Winner of the New Statesman SPERI Prize in Political Economy 2016

Tuesday 14 May 2024

The political right is in an illiberal trap of its own making, which offers their opponents opportunities


A new CPS report 'Taking Back Control’, co-written by the relatively sensible and numerate among Conservative MPs Neil O’Brien, proposes a national commitment to return net migration to the historical norm of the tens of thousands. The last government to do such a thing was of course the Cameron coalition, and their failure to meet these targets was a key factor behind the rise of UKIP and Brexit.

Others are more qualified to discuss the report in detail. Instead I want to set it within a much broader political economy framework, mainly focused on the UK but with references to the US where there are obvious parallels or differences. I will begin by describing how the political right of Thatcher and Reagan, which came to be associated with the emergence and then dominance of neoliberalism, ended up becoming an authoritarian party proposing limits on immigration, trade, and human rights. As I have discussed this in more detail in earlier posts I will be more brief here.

If you tend to describe everything that came from Thatcher and Reagan as neoliberal, let me emphasise why there is a huge contradiction between neoliberalism and controls on immigration and trade. If you like to think of neoliberalism as an ideology that favours free markets, then erecting trade barriers or telling firms what labour they can hire is not promoting free markets but instead state interference in markets. [1] I tend to think about neoliberalism as a collection of ideas that helps existing capital in general (e.g. reducing union power), or at least some parts of capital without harming others (privatisation). If you like, under neoliberalism the executive is at least in part “a committee for managing the common affairs of the whole bourgeoisie”. In technical terms they represent ideas that are Pareto improvements for capital. Yet immigration controls or trade barriers harm large sections of capital, so how can politicians that enact them be categorised as neoliberal?

Of course neoliberal ideology remains a core part of how most right wing politicians think, and it remains a pervasive influence on society more generally. Yet while it is obvious to describe the Thatcher and Reagan governments as neoliberal, it is much harder to use that label for politicians that erect rather than lower barriers to trade, and politicians who attempt to stop firms hiring workers from overseas.

Party membership on the right has always been pretty socially conservative. Yet this hasn’t been true of right wing politicians in the UK at least.
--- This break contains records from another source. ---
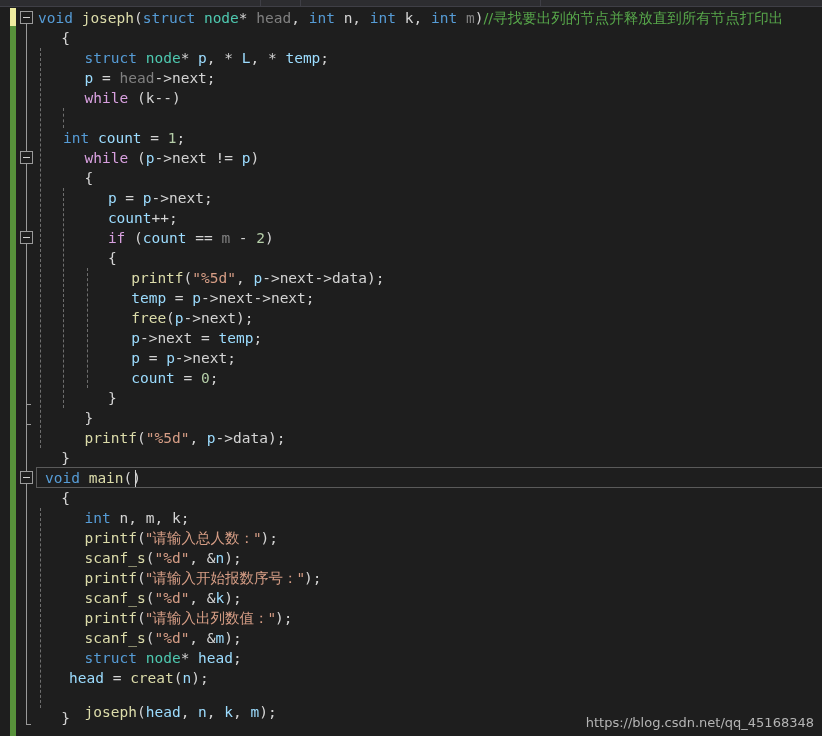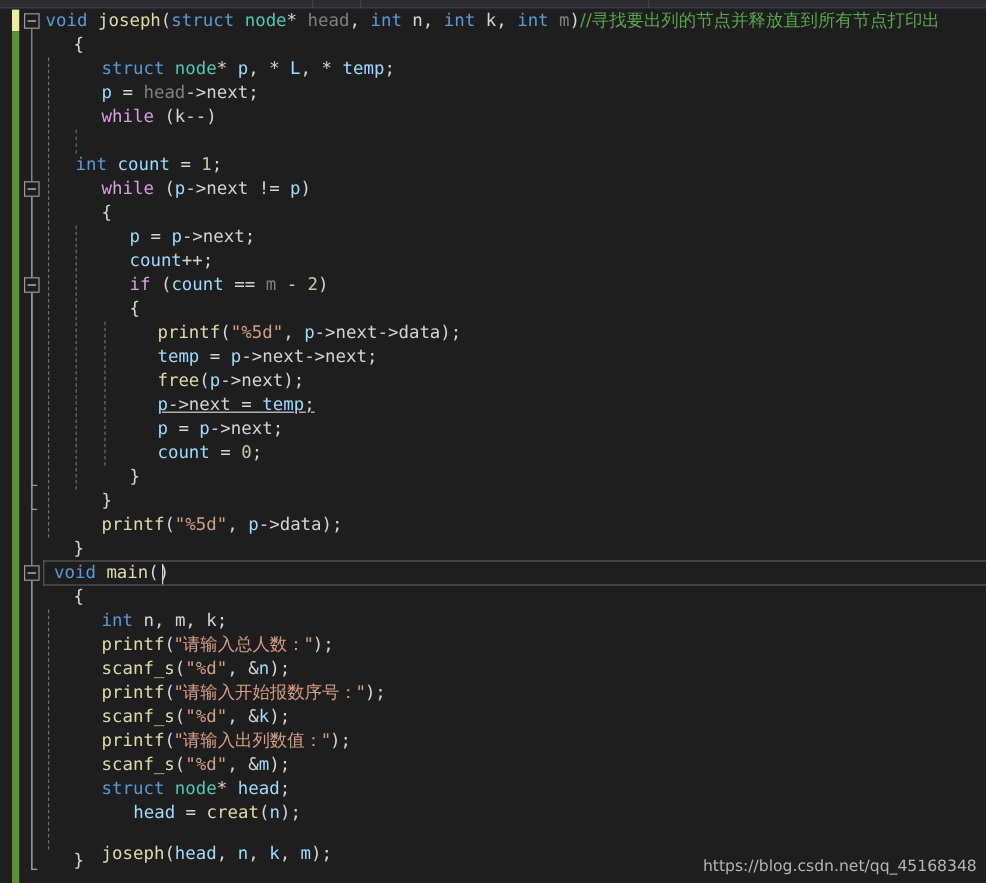"void joseph(struct node* head, int" #app { background: #1d4ed8 -> #7f1d1d }
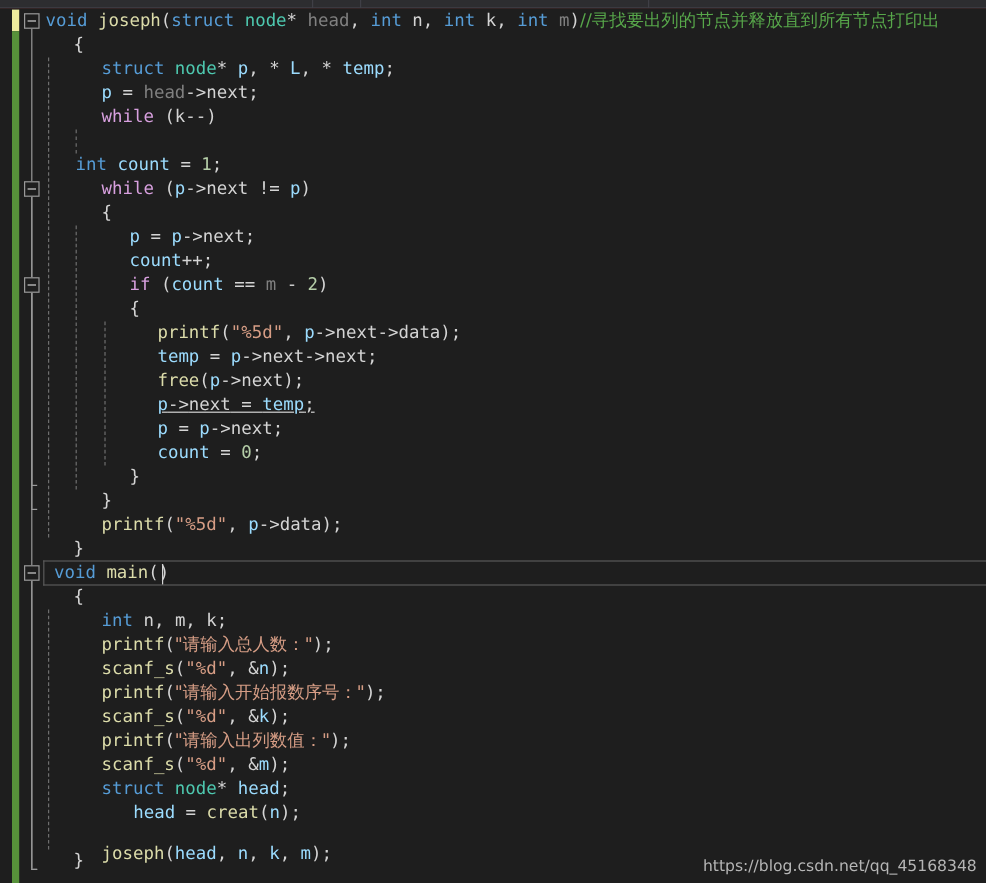"p->next = temp;" span.code { text-decoration: underline -> none }
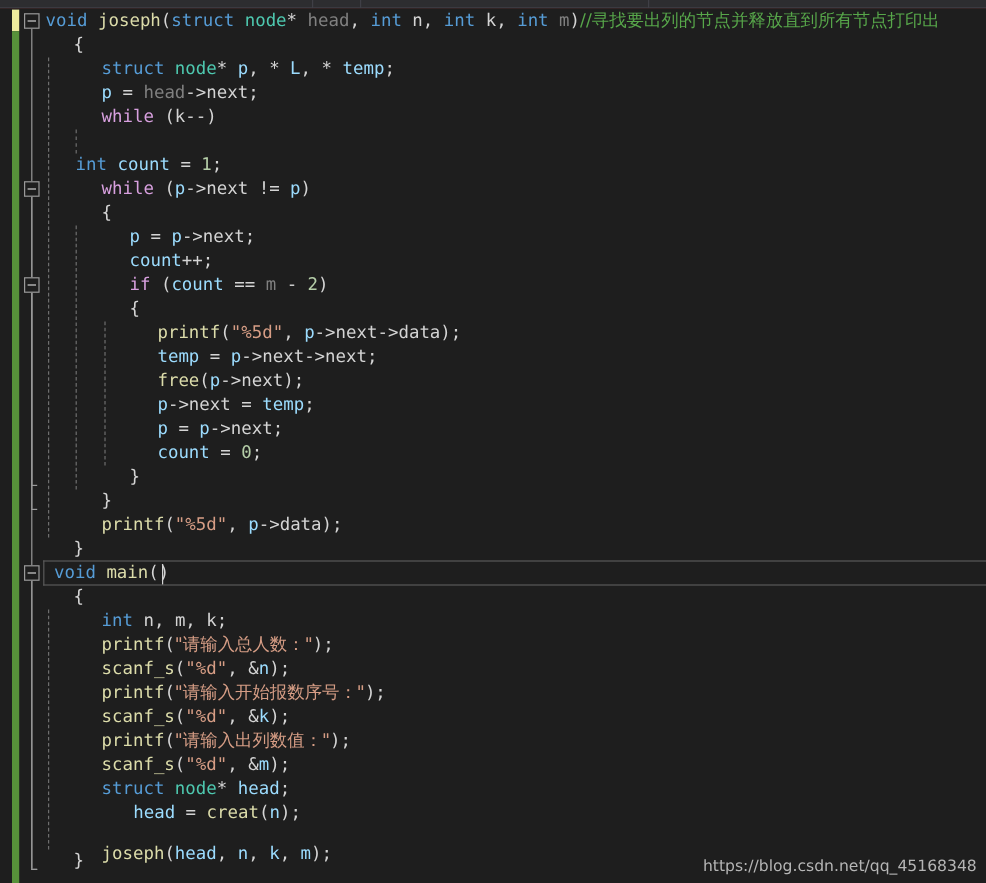"head = creat(n);" span.code { padding-left: 111px -> 69px }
As this study by Bale et al shows, most Conservative MPs tend to be as socially liberal as the average voter (and therefore much more liberal than Conservative party members), but much more right wing on economics. (I don’t know if similar data exists for the US.)

This suggests that for these politicians, the focus on attracting socially conservative voters was at least initially a political tactic rather than anything based on personal conviction. In a sense this is not surprising. Arguing for yet more tax cuts for the rich, or for less regulations in the labour market, may be consistent with neoliberalism but is not likely to attract that many voters. In addition, the UK voting system (as in the US) favours social conservative over socially liberal voters. As I argue here, the initial popularity of Thatcherism was time limited, as the failure of the privatised water industry clearly shows.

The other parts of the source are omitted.